Task instructions:
What is needed is an exact copy of the data below, pictures excluded.

[Web document revisions]
:::

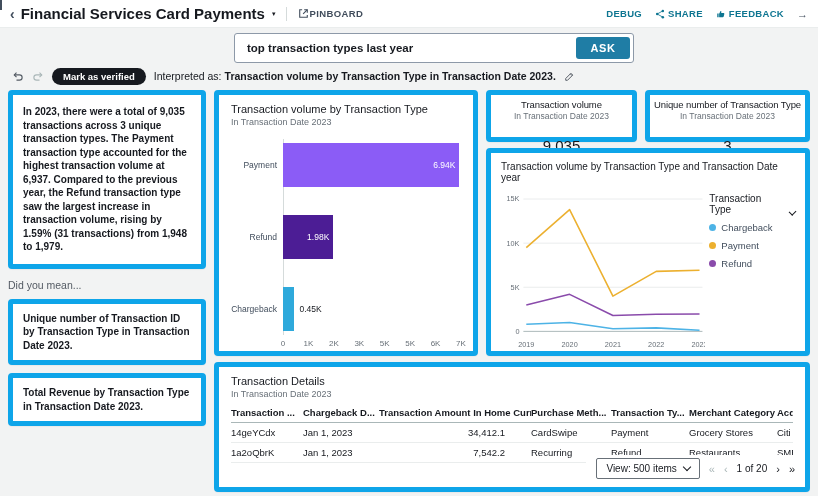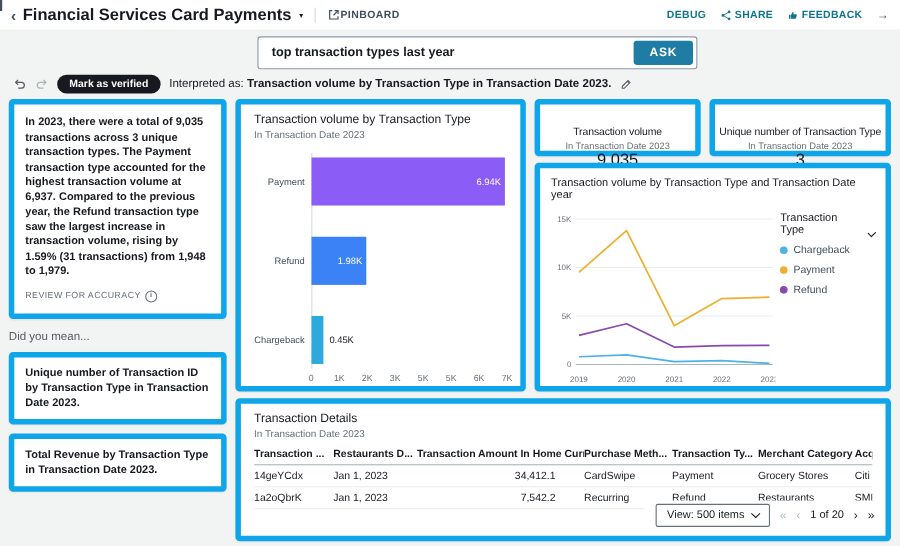--- a/index.html
+++ b/index.html
@@ -71,7 +71,7 @@
   .tick{position:absolute;top:2px;transform:translateX(-50%);font-size:8px;color:#687078;}
   
   .kpi-row{position:absolute;left:486px;top:90px;width:324px;display:flex;gap:8px;}
-  .kpi{flex:1;height:52px;padding:20px 4px;text-align:center;}
+  .kpi{flex:1;height:52px;padding:4px 4px;text-align:center;}
   .kpi-title{font-size:9.5px;letter-spacing:-0.1px;white-space:nowrap;}
   .kpi-sub{font-size:8.5px;color:#687078;margin-top:1px;}
   .kpi-value{font-size:15px;margin-top:0;}

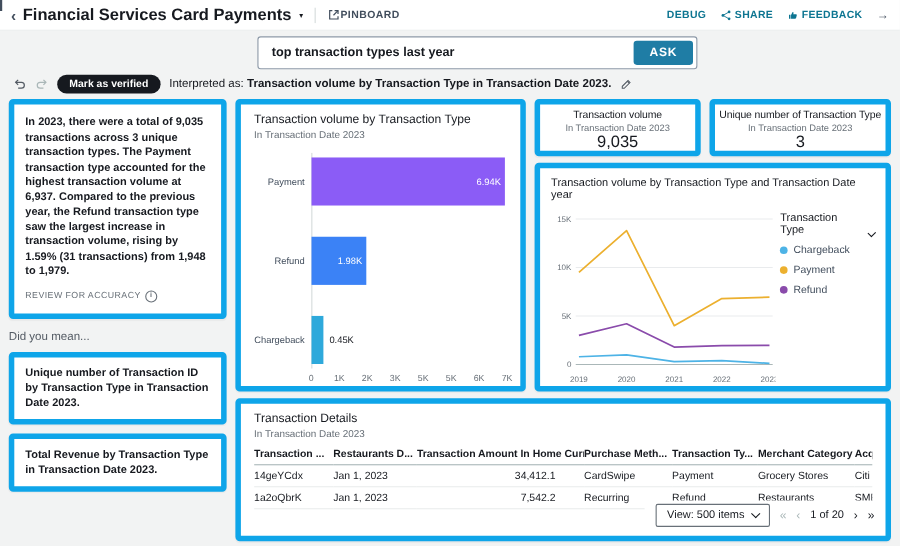--- a/index.html
+++ b/index.html
@@ -74,7 +74,7 @@
   .kpi{flex:1;height:52px;padding:4px 4px;text-align:center;}
   .kpi-title{font-size:9.5px;letter-spacing:-0.1px;white-space:nowrap;}
   .kpi-sub{font-size:8.5px;color:#687078;margin-top:1px;}
-  .kpi-value{font-size:15px;margin-top:0;}
+  .kpi-value{font-size:15px;margin-top:16px;}
   
   .line-card{position:absolute;left:486px;top:148px;width:324px;height:208px;padding:8px 10px;}
   .line-body{display:flex;margin-top:4px;}

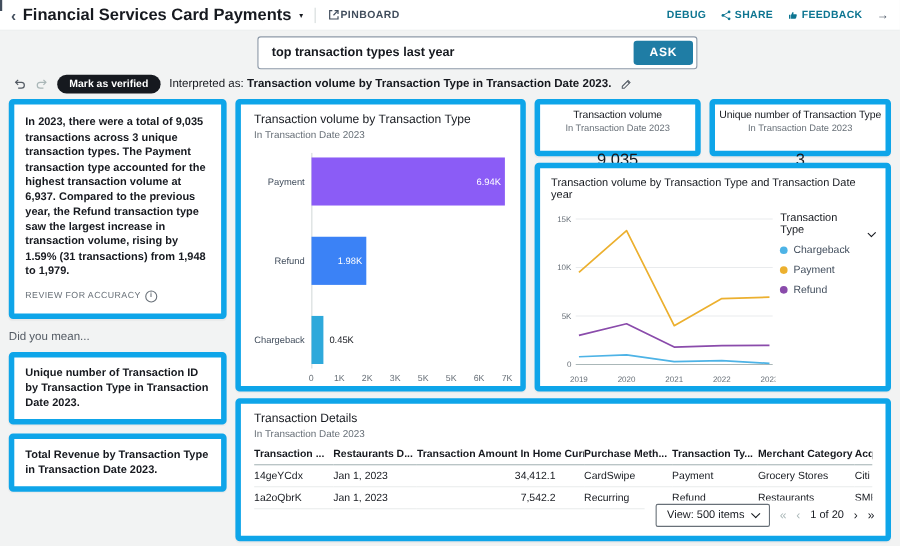--- a/index.html
+++ b/index.html
@@ -212,7 +212,7 @@
         <div class="bar-row">
           <span class="bar-cat">Refund</span>
           <div class="bar-track">
-            <div class="bar" style="width: 28.2714%; background: #3b82f6;">
+            <div class="bar" style="width: 28.2714%; background: #4c1d95;">
               <span class="bar-label inside">1.98K</span>
             </div>
           </div>

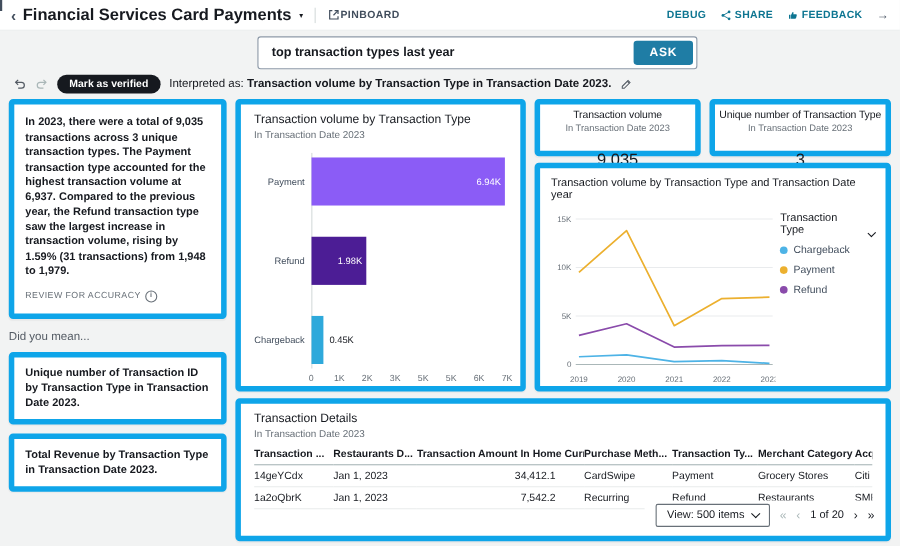--- a/index.html
+++ b/index.html
@@ -187,10 +187,6 @@
   <div class="left-col">
     <div class="card narrative">
       <div>In 2023, there were a total of 9,035 transactions across 3 unique transaction types. The Payment transaction type accounted for the highest transaction volume at 6,937. Compared to the previous year, the Refund transaction type saw the largest increase in transaction volume, rising by 1.59% (31 transactions) from 1,948 to 1,979.</div>
-      <div class="review">
-        <span>REVIEW FOR ACCURACY</span>
-        <span class="info-ic">i</span>
-      </div>
     </div>
     <div class="dym">Did you mean...</div>
     <div class="card suggestion">Unique number of Transaction ID by Transaction Type in Transaction Date 2023.</div>

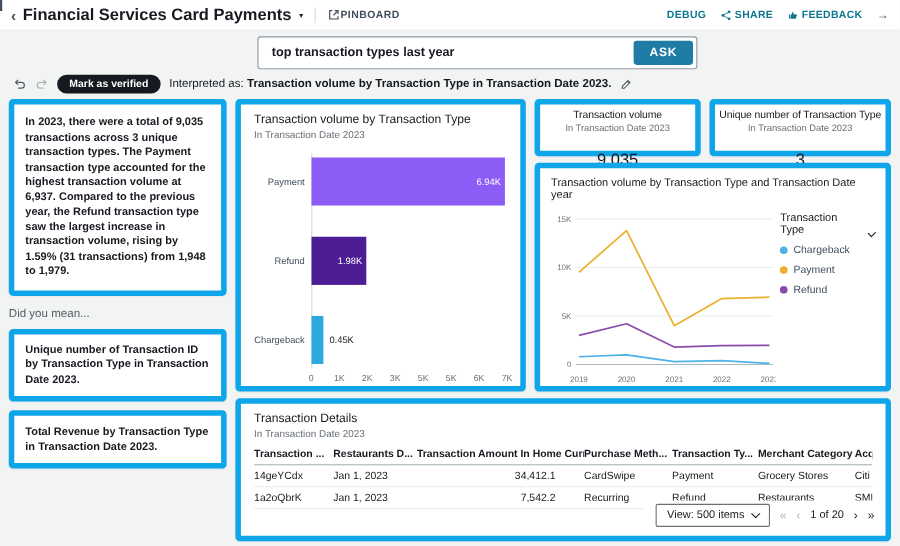--- a/index.html
+++ b/index.html
@@ -298,7 +298,7 @@
         <thead>
             <tr>
               <th style="width: 68px;">Transaction ...</th>
-              <th style="width: 72px;">Restaurants D...</th>
+              <th style="width: 72px;">Chargeback D...</th>
               <th style="width: 148px;">Transaction Amount In Home Curre...</th>
               <th style="width: 76px;">Purchase Meth...</th>
               <th style="width: 74px;">Transaction Ty...</th>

:::

Response box:
--- a/index.html
+++ b/index.html
@@ -71,7 +71,7 @@
   .tick{position:absolute;top:2px;transform:translateX(-50%);font-size:8px;color:#687078;}
   
   .kpi-row{position:absolute;left:486px;top:90px;width:324px;display:flex;gap:8px;}
-  .kpi{flex:1;height:52px;padding:20px 4px;text-align:center;}
+  .kpi{flex:1;height:52px;padding:4px 4px;text-align:center;}
   .kpi-title{font-size:9.5px;letter-spacing:-0.1px;white-space:nowrap;}
   .kpi-sub{font-size:8.5px;color:#687078;margin-top:1px;}
   .kpi-value{font-size:15px;margin-top:0;}

--- a/index.html
+++ b/index.html
@@ -74,7 +74,7 @@
   .kpi{flex:1;height:52px;padding:4px 4px;text-align:center;}
   .kpi-title{font-size:9.5px;letter-spacing:-0.1px;white-space:nowrap;}
   .kpi-sub{font-size:8.5px;color:#687078;margin-top:1px;}
-  .kpi-value{font-size:15px;margin-top:0;}
+  .kpi-value{font-size:15px;margin-top:16px;}
   
   .line-card{position:absolute;left:486px;top:148px;width:324px;height:208px;padding:8px 10px;}
   .line-body{display:flex;margin-top:4px;}

--- a/index.html
+++ b/index.html
@@ -212,7 +212,7 @@
         <div class="bar-row">
           <span class="bar-cat">Refund</span>
           <div class="bar-track">
-            <div class="bar" style="width: 28.2714%; background: #3b82f6;">
+            <div class="bar" style="width: 28.2714%; background: #4c1d95;">
               <span class="bar-label inside">1.98K</span>
             </div>
           </div>

--- a/index.html
+++ b/index.html
@@ -187,10 +187,6 @@
   <div class="left-col">
     <div class="card narrative">
       <div>In 2023, there were a total of 9,035 transactions across 3 unique transaction types. The Payment transaction type accounted for the highest transaction volume at 6,937. Compared to the previous year, the Refund transaction type saw the largest increase in transaction volume, rising by 1.59% (31 transactions) from 1,948 to 1,979.</div>
-      <div class="review">
-        <span>REVIEW FOR ACCURACY</span>
-        <span class="info-ic">i</span>
-      </div>
     </div>
     <div class="dym">Did you mean...</div>
     <div class="card suggestion">Unique number of Transaction ID by Transaction Type in Transaction Date 2023.</div>

--- a/index.html
+++ b/index.html
@@ -298,7 +298,7 @@
         <thead>
             <tr>
               <th style="width: 68px;">Transaction ...</th>
-              <th style="width: 72px;">Restaurants D...</th>
+              <th style="width: 72px;">Chargeback D...</th>
               <th style="width: 148px;">Transaction Amount In Home Curre...</th>
               <th style="width: 76px;">Purchase Meth...</th>
               <th style="width: 74px;">Transaction Ty...</th>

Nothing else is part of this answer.